>>>

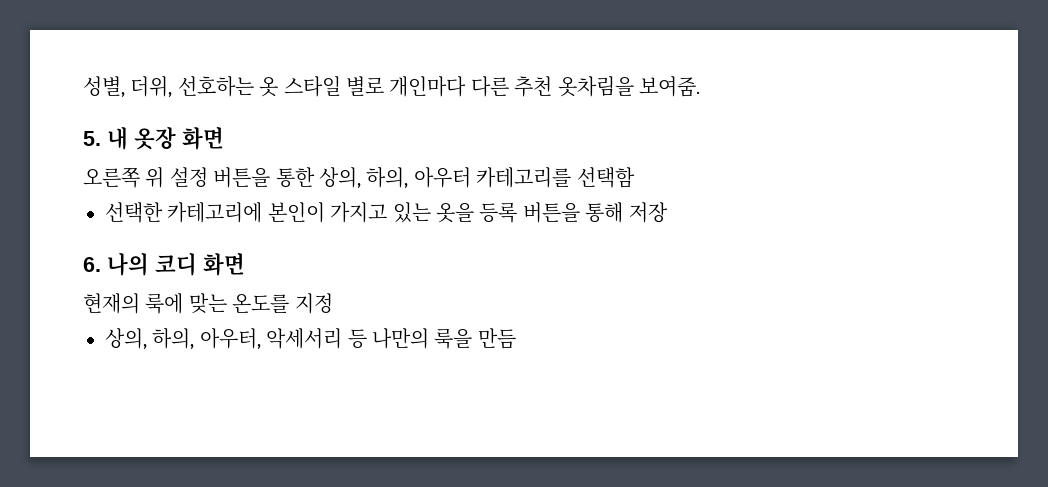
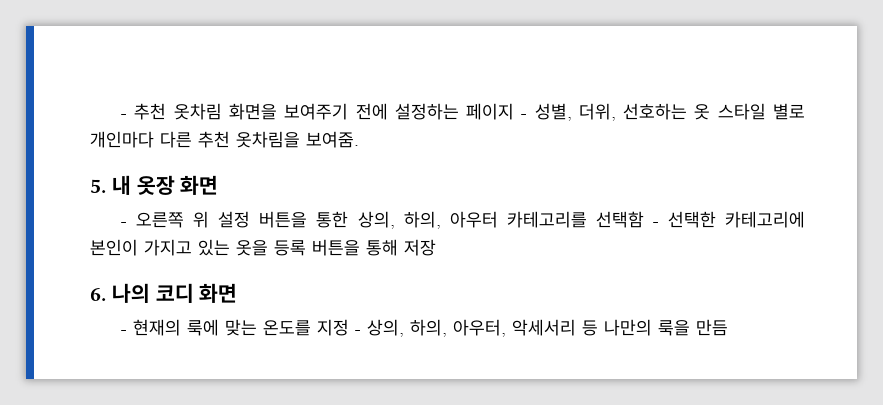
- 성별, 더위, 선호하는 옷 스타일 별로 개인마다 다른 추천 옷차림을 보여줌.
+ - 추천 옷차림 화면을 보여주기 전에 설정하는 페이지 - 성별, 더위, 선호하는 옷 스타일 별로 개인마다 다른 추천 옷차림을 보여줌.
- 오른쪽 위 설정 버튼을 통한 상의, 하의, 아우터 카테고리를 선택함
- 선택한 카테고리에 본인이 가지고 있는 옷을 등록 버튼을 통해 저장
+ - 오른쪽 위 설정 버튼을 통한 상의, 하의, 아우터 카테고리를 선택함 - 선택한 카테고리에 본인이 가지고 있는 옷을 등록 버튼을 통해 저장
- 현재의 룩에 맞는 온도를 지정
- 상의, 하의, 아우터, 악세서리 등 나만의 룩을 만듬
+ - 현재의 룩에 맞는 온도를 지정 - 상의, 하의, 아우터, 악세서리 등 나만의 룩을 만듬

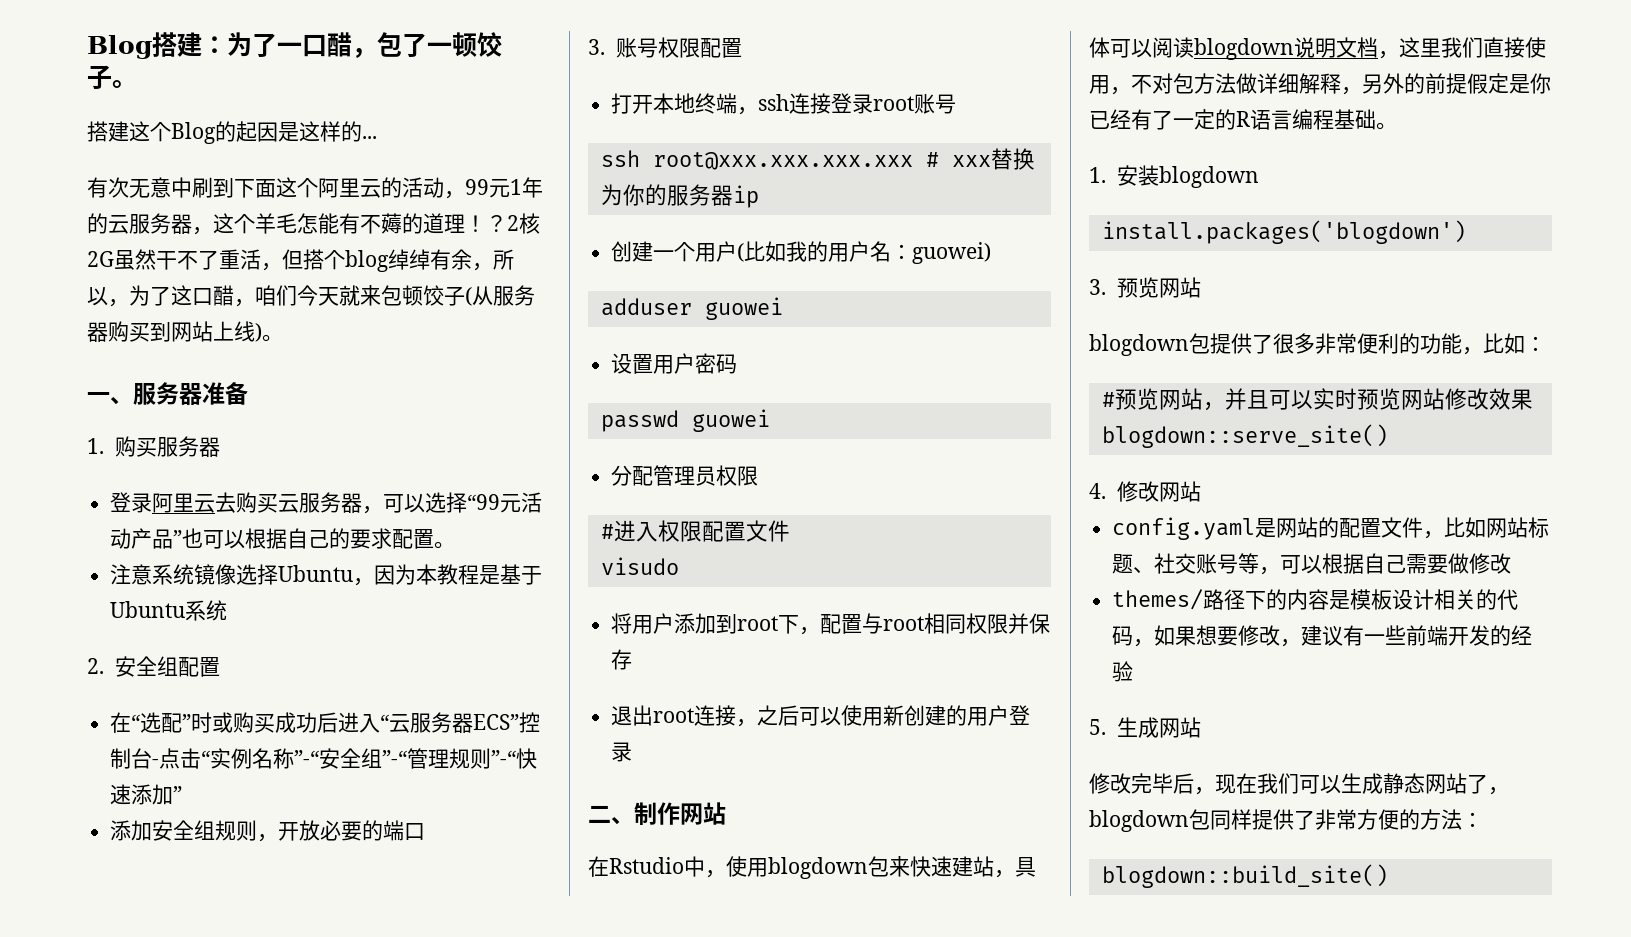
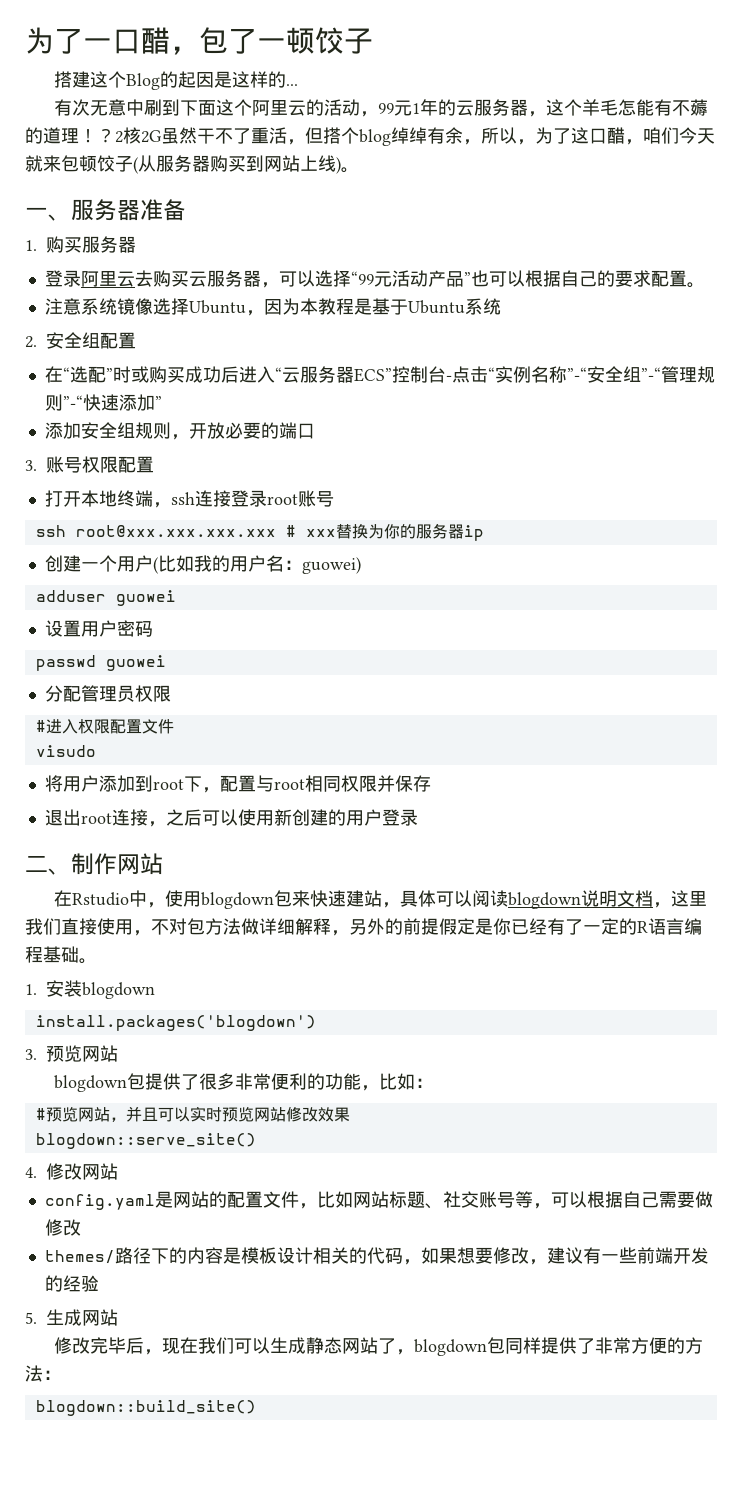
- Blog搭建：为了一口醋，包了一顿饺子。
+ 为了一口醋，包了一顿饺子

<<<

→ **Problem details**
Write out every line of the preceding listing that contains "카테고리를".

→ **Answer box**
- 오른쪽 위 설정 버튼을 통한 상의, 하의, 아우터 카테고리를 선택함
+ - 오른쪽 위 설정 버튼을 통한 상의, 하의, 아우터 카테고리를 선택함 - 선택한 카테고리에 본인이 가지고 있는 옷을 등록 버튼을 통해 저장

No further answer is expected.